Saturday, September 17, 2016

Are Superhero Movies Sexist?

I feel compelled to address a disturbing problem I have noticed in recent Marvel superhero movies--a dark trend that has not abated.

Captain America: The First Avenger, Thor, and Antman all have scenes that feature the male protagonists shirtless--and in front of female characters!  This disgusting and immoral objectification of men must end.  The fact that multiple Marvel movies have consistently included scenes of this nature reveals a great disregard for men and disrespects them deeply.  I am personally offended as a male that any movie would incorporate such blatant evil and sexism.

When you read the title for this post, I suspect you didn't anticipate this.


Why do some people seem to think the bottom image objectifies the person shown
but the top image doesn't?  What if objectification has nothing to do with poses or
clothing but the heart of the one objectifying another person?
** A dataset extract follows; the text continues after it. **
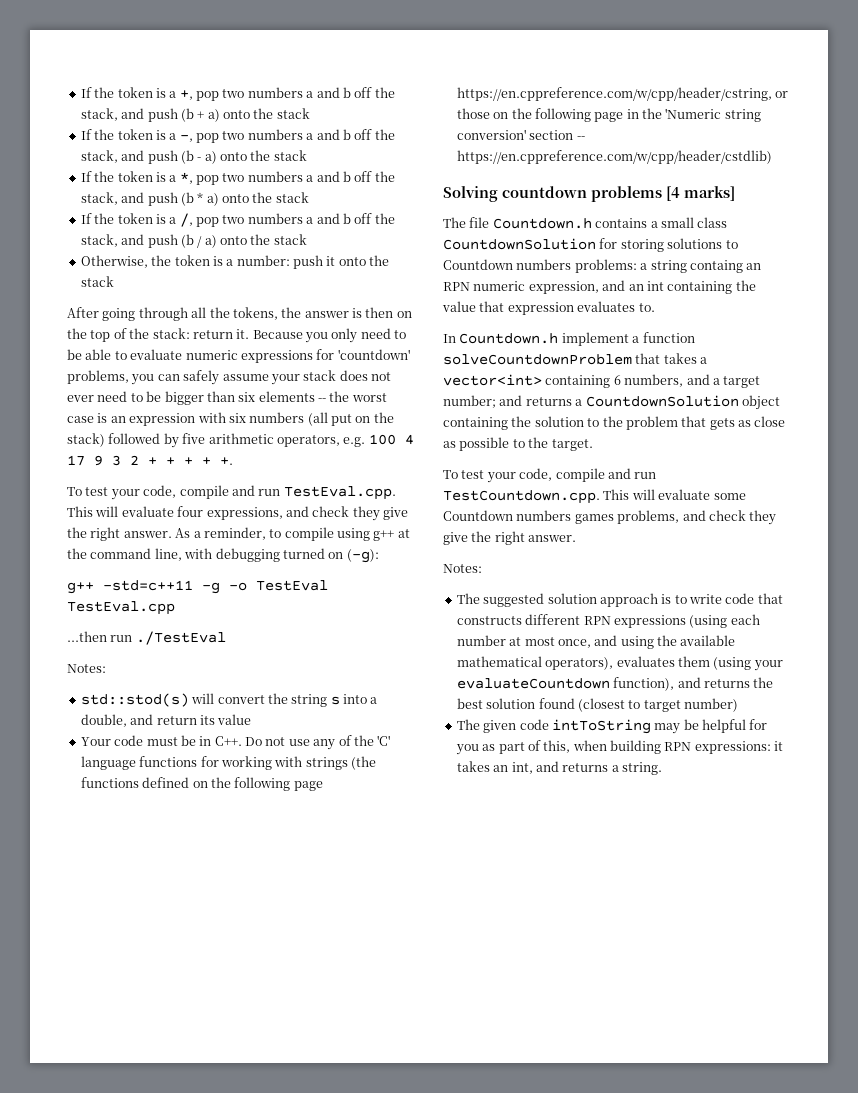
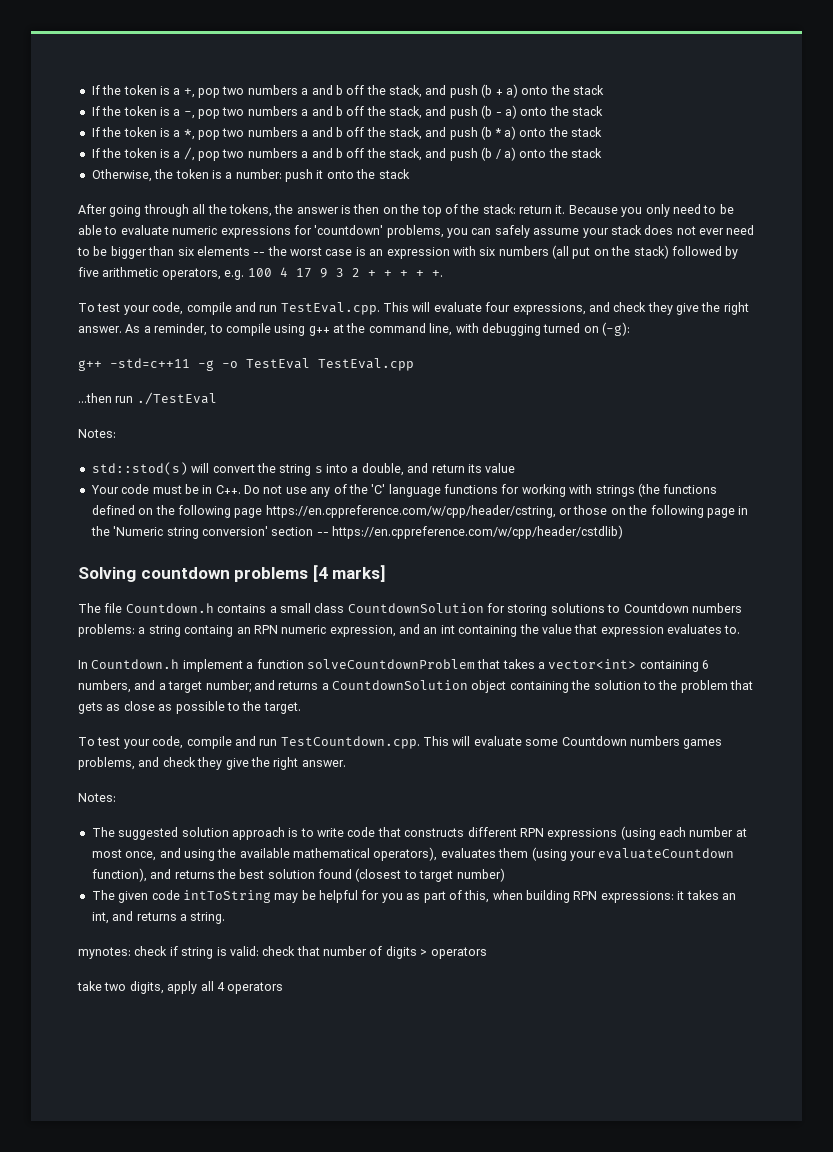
(662, 768) none -> [78,946,487,959] [77,981,284,994] // mynotes: check if string is valid: check that number of digits > operators // take two digits, apply all 4 operators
Hold on--I'm not serious at all.  I'm actually very amused by my mock rage in the preceding paragraph.  Few people, if anyone, would take me seriously if I honestly meant what I said above, and with good reason.  But at the same time, some people act and speak as if involving a female character wearing minimal clothing in a movie automatically degrades her and all women by extension, as evidenced by " wonderful philosophers" like whoever wrote this [1], yet I have not heard of anyone criticizing Marvel films for "objectifying" men by displaying them without shirts, though I have noticed more than one website implying or stating that Enchantress' costume in the recent Suicide Squad movie as shown on the cover of an Empire magazine is sexist and wrong.  Sexism is the belief that women possess lesser intrinsic value than males (or vice versa) or that they have no value and thus discriminating against one gender according to those beliefs.  This has absolutely nothing to do with how much clothing someone wears or chooses to shirk from.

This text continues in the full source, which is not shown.